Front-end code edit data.
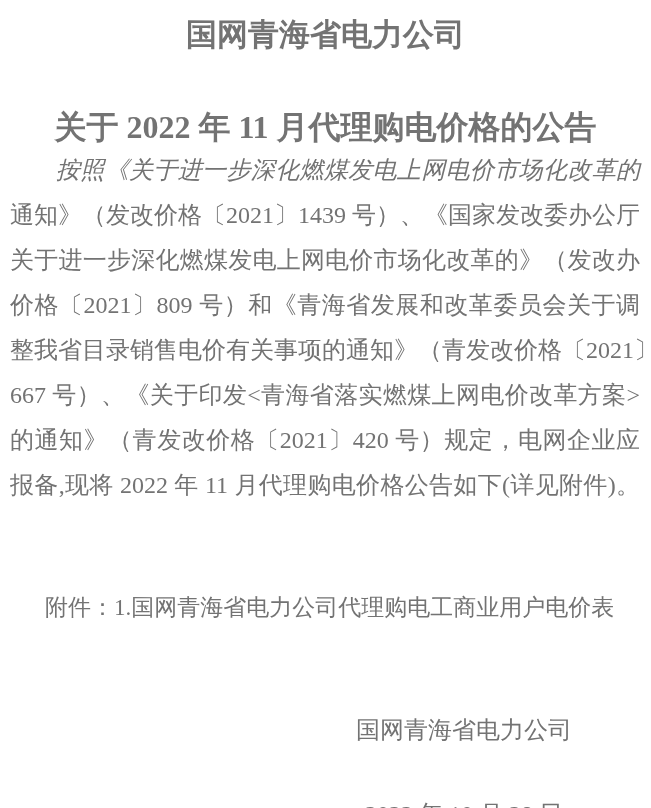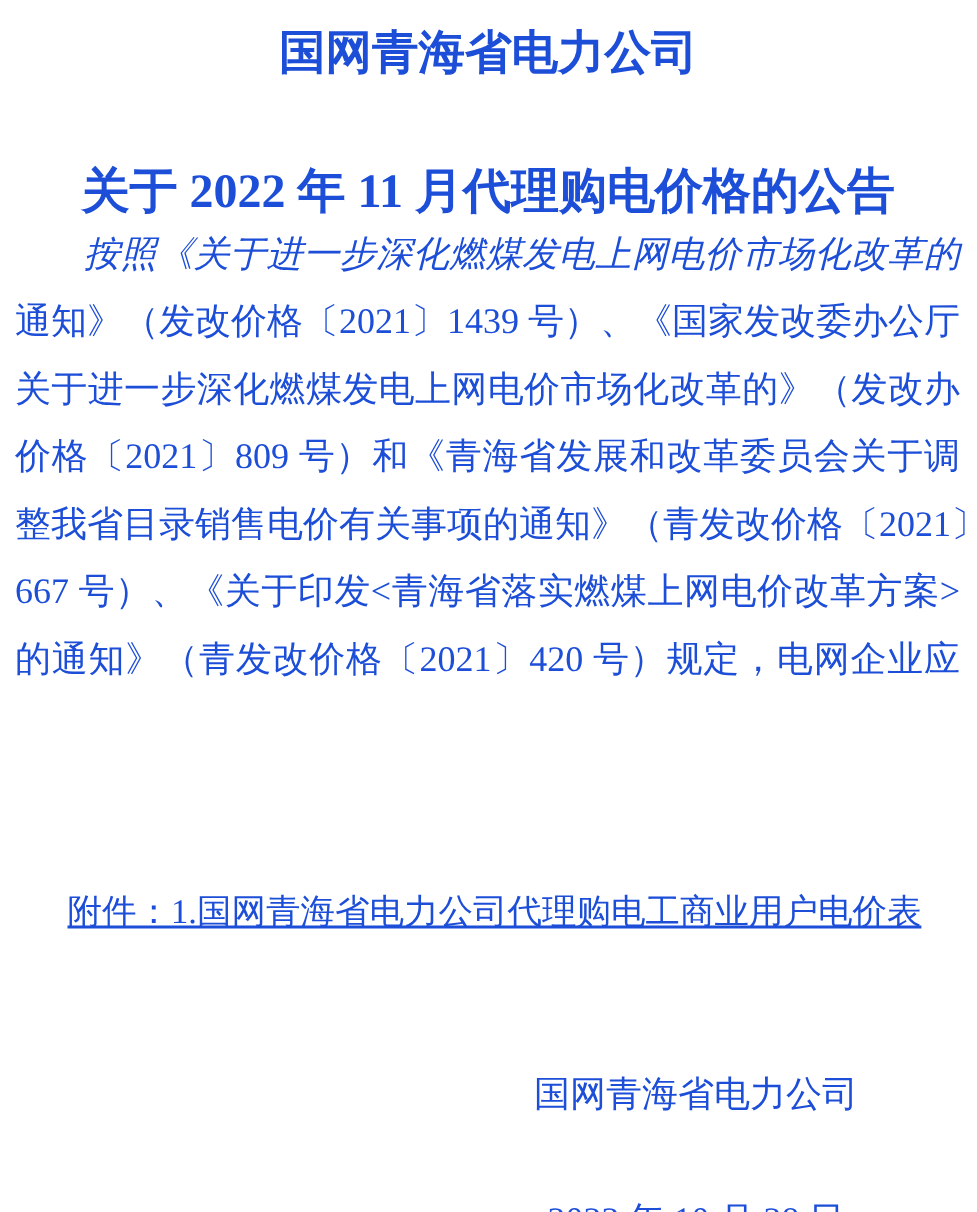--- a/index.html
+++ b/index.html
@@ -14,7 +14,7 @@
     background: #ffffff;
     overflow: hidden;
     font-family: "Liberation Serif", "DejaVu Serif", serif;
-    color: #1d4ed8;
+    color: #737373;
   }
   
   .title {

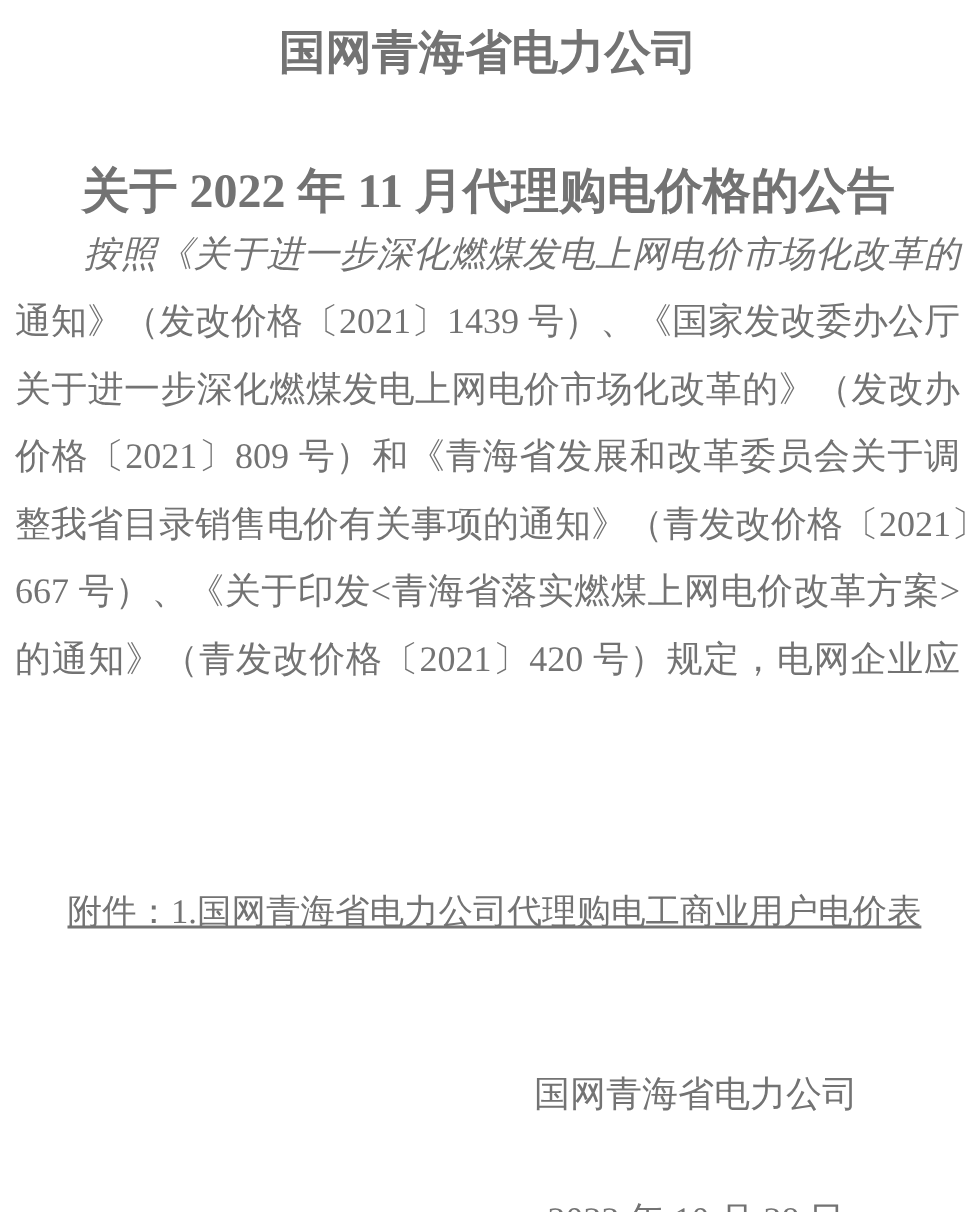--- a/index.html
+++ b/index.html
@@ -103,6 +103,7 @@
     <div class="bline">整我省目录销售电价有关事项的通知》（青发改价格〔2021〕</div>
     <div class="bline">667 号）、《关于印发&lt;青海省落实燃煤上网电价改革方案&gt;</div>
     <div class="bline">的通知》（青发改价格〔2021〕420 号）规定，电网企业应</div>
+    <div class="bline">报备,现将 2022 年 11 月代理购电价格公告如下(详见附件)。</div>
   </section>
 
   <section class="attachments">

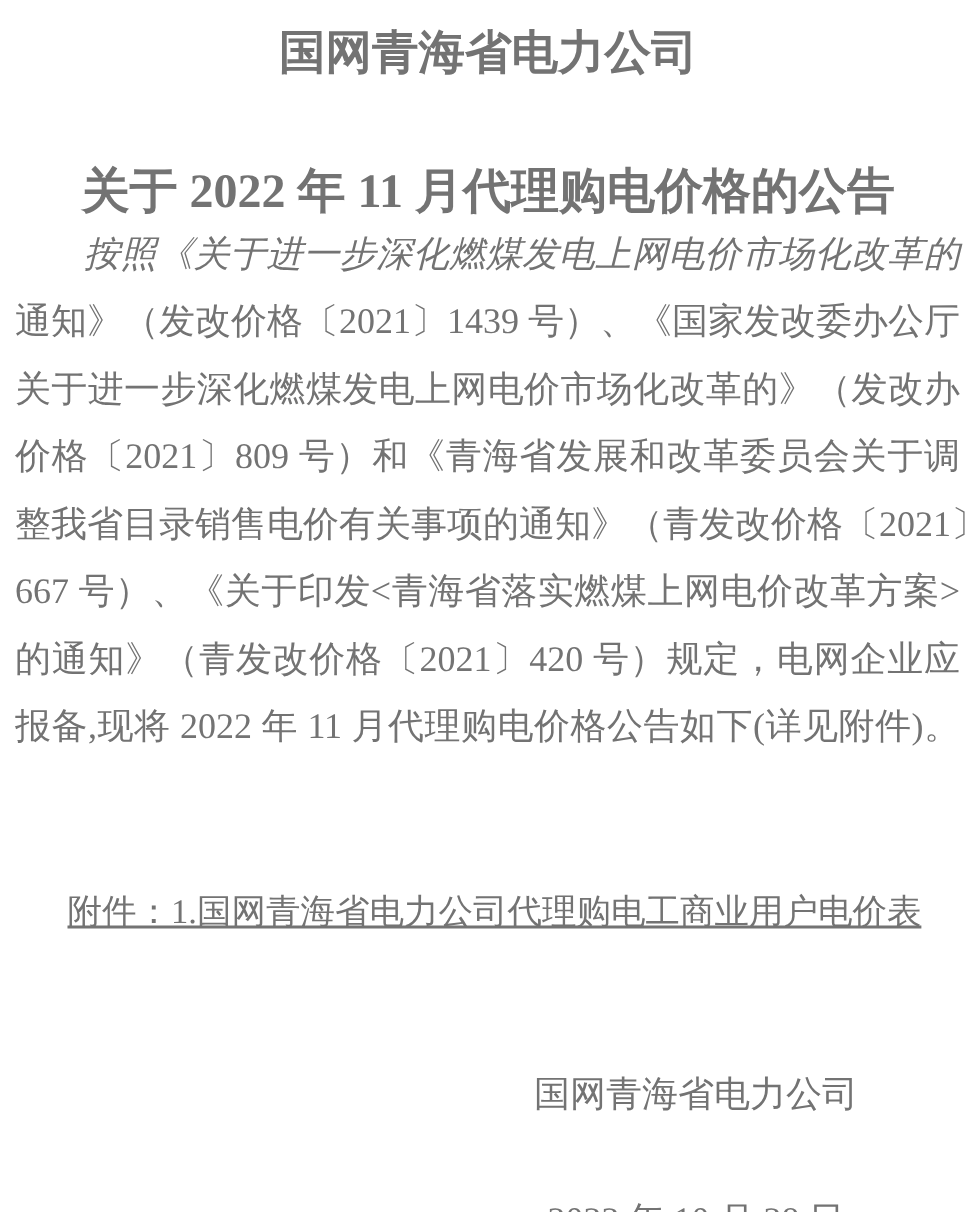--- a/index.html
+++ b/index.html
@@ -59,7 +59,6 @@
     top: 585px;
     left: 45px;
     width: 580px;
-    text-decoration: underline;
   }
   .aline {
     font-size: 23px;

BRIEF.
When you copy the data above, keep each line exact and omit the pictures.

RESULT OF THE EXERCISE.
--- a/index.html
+++ b/index.html
@@ -14,7 +14,7 @@
     background: #ffffff;
     overflow: hidden;
     font-family: "Liberation Serif", "DejaVu Serif", serif;
-    color: #1d4ed8;
+    color: #737373;
   }
   
   .title {

--- a/index.html
+++ b/index.html
@@ -103,6 +103,7 @@
     <div class="bline">整我省目录销售电价有关事项的通知》（青发改价格〔2021〕</div>
     <div class="bline">667 号）、《关于印发&lt;青海省落实燃煤上网电价改革方案&gt;</div>
     <div class="bline">的通知》（青发改价格〔2021〕420 号）规定，电网企业应</div>
+    <div class="bline">报备,现将 2022 年 11 月代理购电价格公告如下(详见附件)。</div>
   </section>
 
   <section class="attachments">

--- a/index.html
+++ b/index.html
@@ -59,7 +59,6 @@
     top: 585px;
     left: 45px;
     width: 580px;
-    text-decoration: underline;
   }
   .aline {
     font-size: 23px;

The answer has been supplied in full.